Is Whangarei hiding its light under a bushel and is it sitting on two economic winners that could turn the Northland economy around?
On a trip up the river to a boatyard last week, I was stunned by the substantial increase in visiting overseas yachts and ship-repair work now undertakenin these upper reaches.
Clearly, the city is a top destination in the South Pacific for ocean-cruising yachts and what is happening now may be the tip of an iceberg.
In many respects, this is better than the cruise-liner business that the Bay of Islands enjoys because the local content in servicing overseas yachts is proportionally far greater than running shore cruises and taking port dues for the super liners.
Combine the Town Basin business with the new marina at One Tree Point and growth in exports through Marsden Point and you get an even bigger and rosier picture.
Whangarei has lived through so many manufacturing bubbles - the failure of security printing, the folding up of the glass works and the on-again-off-again trials of large shipbuilding and repair work at the old WECO slipway site.
Whangarei will need bigger and better facilities for the yachties and Marsden Point needs a rail connection.
The city could do with a few more tourist-orientated facilities. The Hundertwasser museum is a fantastic idea and a good start.
I interviewed Hundertwasser when he arrived in New Zealand in the yacht, Regentag, in 1976.

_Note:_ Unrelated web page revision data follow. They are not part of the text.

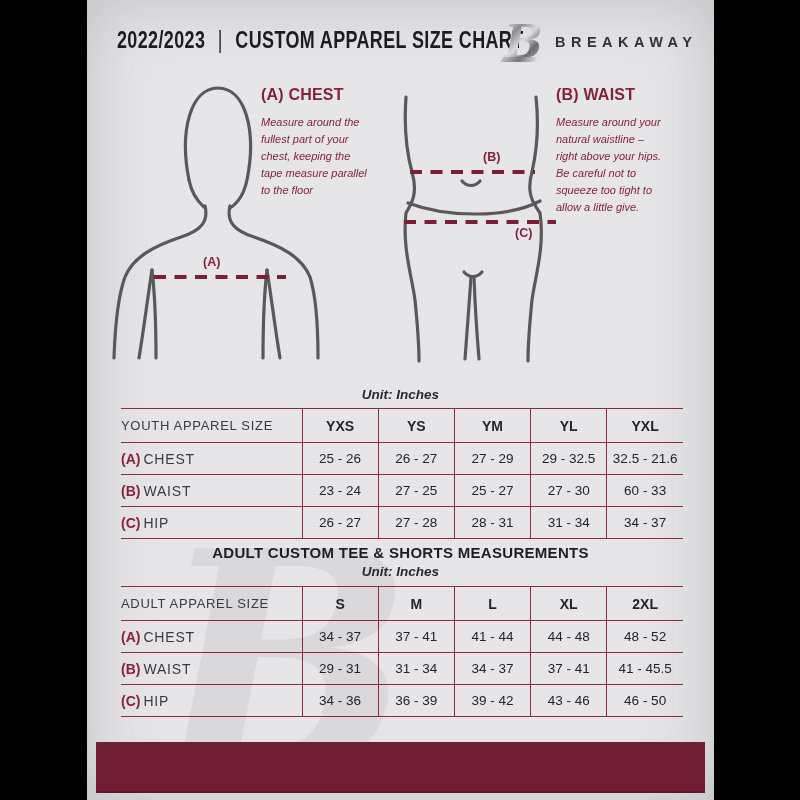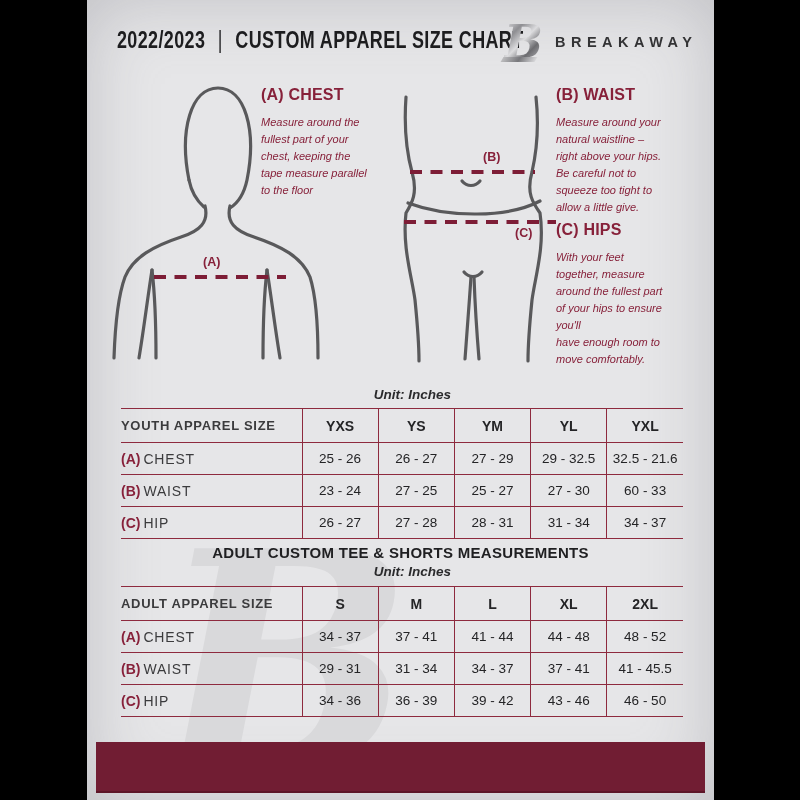--- a/index.html
+++ b/index.html
@@ -160,16 +160,6 @@
 squeeze too tight to
 allow a little give.</div>
   </div>
-  <div class="abs" style="left:469px;top:221px;width:175px;z-index:2">
-    <div class="guide-head">(C) HIPS</div>
-    <div class="guide-body">With your feet
-together, measure
-around the fullest part
-of your hips to ensure
-you'll
-have enough room to
-move comfortably.</div>
-  </div>
 
   <div class="sec-unit" style="top:387px">Unit: Inches</div>
 

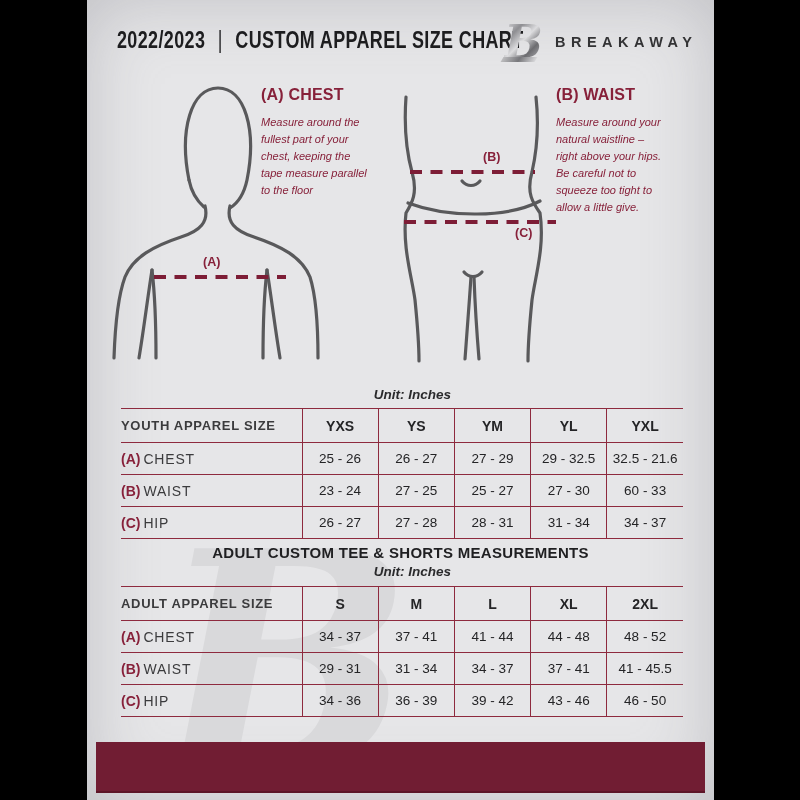--- a/index.html
+++ b/index.html
@@ -63,7 +63,7 @@
   }
   .sec-unit{
     position:absolute;left:0;width:627px;text-align:center;
-    font-size:13.5px;font-style:italic;font-weight:700;color:#2a2a2c;z-index:2;padding-left:12px;
+    font-size:13.5px;font-style:italic;font-weight:700;color:#2a2a2c;z-index:2;
   }
   
   .size-table{

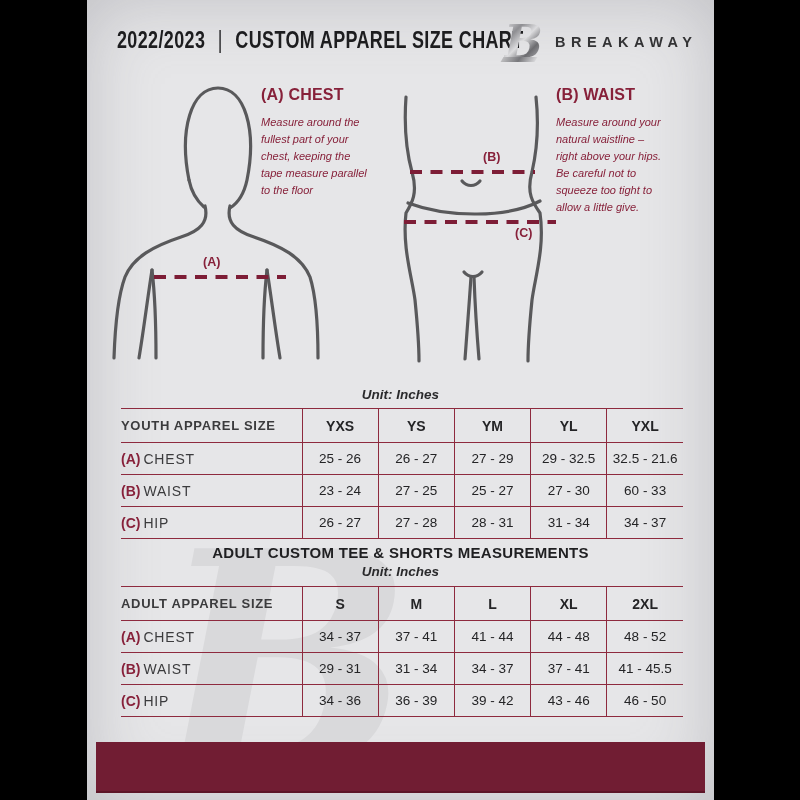--- a/index.html
+++ b/index.html
@@ -81,7 +81,7 @@
     border-left:1.5px solid var(--border);text-align:center;
   }
   .col-head{
-    text-align:left;padding-left:13px;font-size:13px;font-weight:700;
+    text-align:left;padding-left:13px;font-size:13px;font-weight:400;
     letter-spacing:.7px;color:var(--gray-ink);margin-top:24px;
   }
   .size-head{font-size:14px;font-weight:700;color:var(--ink);}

It's hard to realise he spent so much of his life in this country. In his home town of Vienna, he is worshipped in the art world and has left a legacy of many weird and wonderful, yet fantastic, buildings and other edifices. They attract thousands of tourists each year.
What Whangarei is failing to do is to excite its young folk about the city's bright future and make a big effort to reduce youth unemployment and get them usefully employed, so they, too, can become a part of it all.